> **EXERCISE AIM**
Copy the lines below exactly. No picture goes into the copy.

(STUDY MATERIAL Opens)

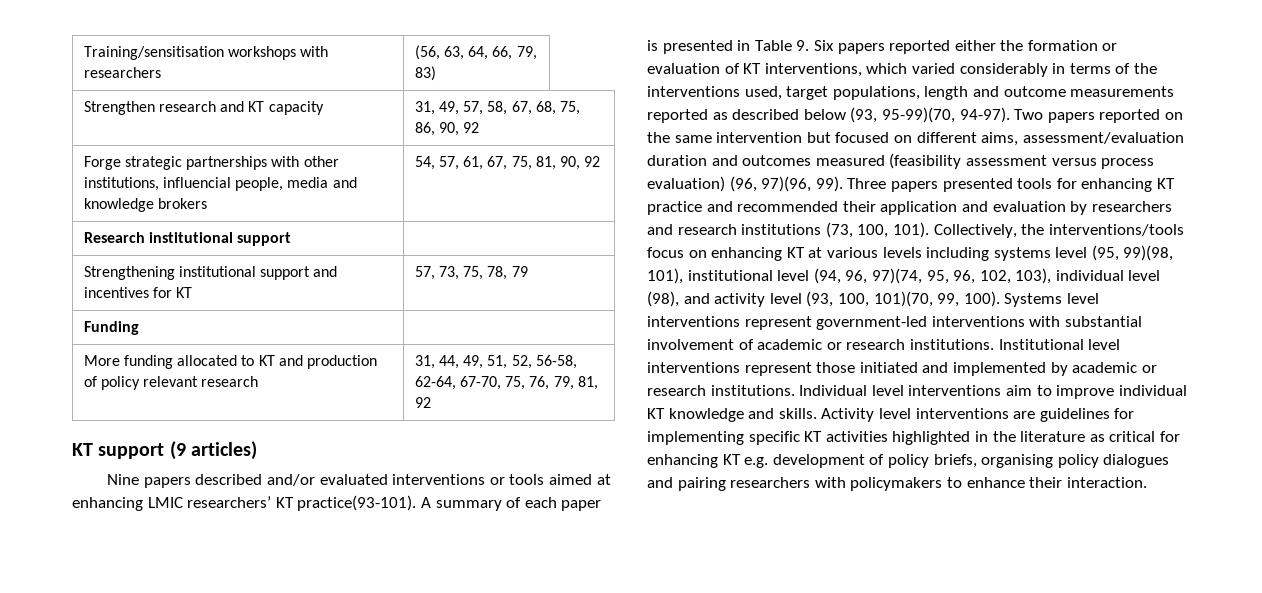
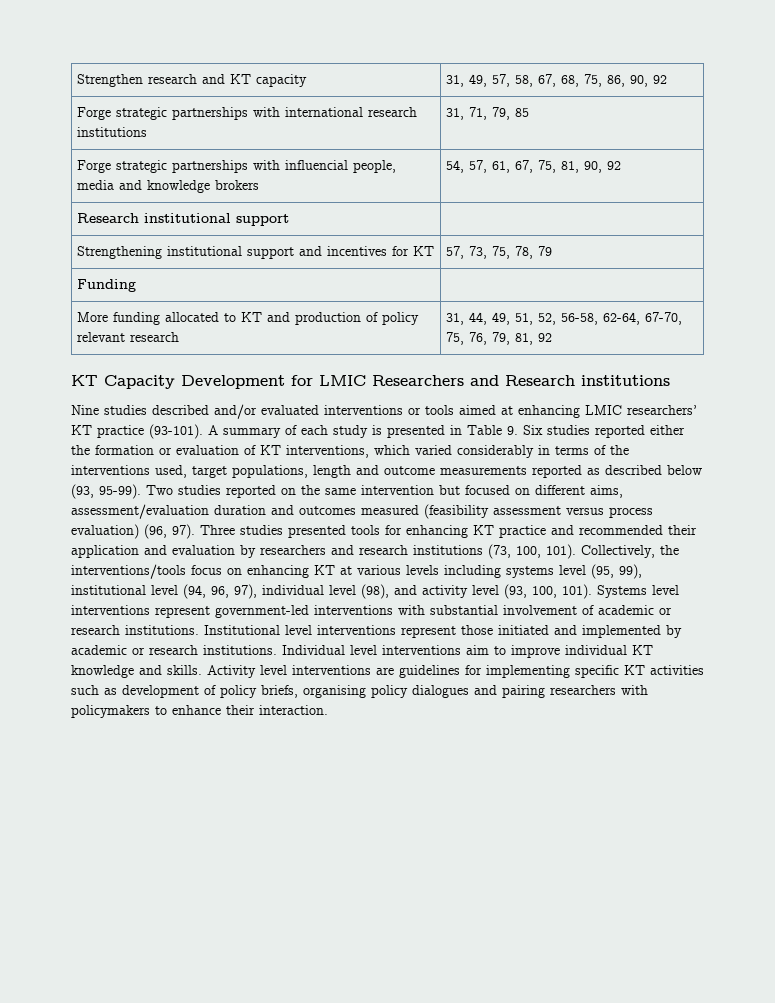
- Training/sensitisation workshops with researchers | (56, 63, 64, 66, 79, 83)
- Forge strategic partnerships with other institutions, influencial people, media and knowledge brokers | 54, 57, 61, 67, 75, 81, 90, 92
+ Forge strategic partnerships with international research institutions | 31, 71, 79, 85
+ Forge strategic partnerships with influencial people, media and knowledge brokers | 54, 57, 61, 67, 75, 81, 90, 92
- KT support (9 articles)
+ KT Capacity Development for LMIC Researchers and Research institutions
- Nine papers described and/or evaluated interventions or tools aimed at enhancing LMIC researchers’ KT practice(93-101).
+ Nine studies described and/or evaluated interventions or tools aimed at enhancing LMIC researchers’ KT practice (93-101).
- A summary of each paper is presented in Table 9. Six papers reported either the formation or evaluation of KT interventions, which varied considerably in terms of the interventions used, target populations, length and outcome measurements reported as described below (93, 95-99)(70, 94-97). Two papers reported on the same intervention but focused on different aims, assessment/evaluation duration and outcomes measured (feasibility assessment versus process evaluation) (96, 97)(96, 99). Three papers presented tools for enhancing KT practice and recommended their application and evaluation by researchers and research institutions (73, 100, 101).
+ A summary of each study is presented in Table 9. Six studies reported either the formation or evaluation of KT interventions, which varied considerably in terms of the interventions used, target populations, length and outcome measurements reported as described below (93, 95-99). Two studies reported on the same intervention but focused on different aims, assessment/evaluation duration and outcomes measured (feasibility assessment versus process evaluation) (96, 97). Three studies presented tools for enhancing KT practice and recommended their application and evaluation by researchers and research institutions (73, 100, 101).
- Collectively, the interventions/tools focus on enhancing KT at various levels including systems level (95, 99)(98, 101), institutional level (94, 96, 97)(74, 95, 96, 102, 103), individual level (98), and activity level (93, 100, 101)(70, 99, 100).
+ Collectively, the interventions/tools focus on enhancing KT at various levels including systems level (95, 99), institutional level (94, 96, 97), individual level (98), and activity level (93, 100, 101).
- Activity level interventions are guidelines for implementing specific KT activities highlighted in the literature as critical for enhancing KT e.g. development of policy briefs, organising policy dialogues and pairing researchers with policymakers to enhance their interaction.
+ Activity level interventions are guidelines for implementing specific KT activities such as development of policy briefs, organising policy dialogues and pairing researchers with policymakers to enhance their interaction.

(STUDY MATERIAL Closes)

> **REPLY**
- Training/sensitisation workshops with researchers | (56, 63, 64, 66, 79, 83)
- Forge strategic partnerships with other institutions, influencial people, media and knowledge brokers | 54, 57, 61, 67, 75, 81, 90, 92
+ Forge strategic partnerships with international research institutions | 31, 71, 79, 85
+ Forge strategic partnerships with influencial people, media and knowledge brokers | 54, 57, 61, 67, 75, 81, 90, 92
- KT support (9 articles)
+ KT Capacity Development for LMIC Researchers and Research institutions
- Nine papers described and/or evaluated interventions or tools aimed at enhancing LMIC researchers’ KT practice(93-101).
+ Nine studies described and/or evaluated interventions or tools aimed at enhancing LMIC researchers’ KT practice (93-101).
- A summary of each paper is presented in Table 9. Six papers reported either the formation or evaluation of KT interventions, which varied considerably in terms of the interventions used, target populations, length and outcome measurements reported as described below (93, 95-99)(70, 94-97). Two papers reported on the same intervention but focused on different aims, assessment/evaluation duration and outcomes measured (feasibility assessment versus process evaluation) (96, 97)(96, 99). Three papers presented tools for enhancing KT practice and recommended their application and evaluation by researchers and research institutions (73, 100, 101).
+ A summary of each study is presented in Table 9. Six studies reported either the formation or evaluation of KT interventions, which varied considerably in terms of the interventions used, target populations, length and outcome measurements reported as described below (93, 95-99). Two studies reported on the same intervention but focused on different aims, assessment/evaluation duration and outcomes measured (feasibility assessment versus process evaluation) (96, 97). Three studies presented tools for enhancing KT practice and recommended their application and evaluation by researchers and research institutions (73, 100, 101).
- Collectively, the interventions/tools focus on enhancing KT at various levels including systems level (95, 99)(98, 101), institutional level (94, 96, 97)(74, 95, 96, 102, 103), individual level (98), and activity level (93, 100, 101)(70, 99, 100).
+ Collectively, the interventions/tools focus on enhancing KT at various levels including systems level (95, 99), institutional level (94, 96, 97), individual level (98), and activity level (93, 100, 101).
- Activity level interventions are guidelines for implementing specific KT activities highlighted in the literature as critical for enhancing KT e.g. development of policy briefs, organising policy dialogues and pairing researchers with policymakers to enhance their interaction.
+ Activity level interventions are guidelines for implementing specific KT activities such as development of policy briefs, organising policy dialogues and pairing researchers with policymakers to enhance their interaction.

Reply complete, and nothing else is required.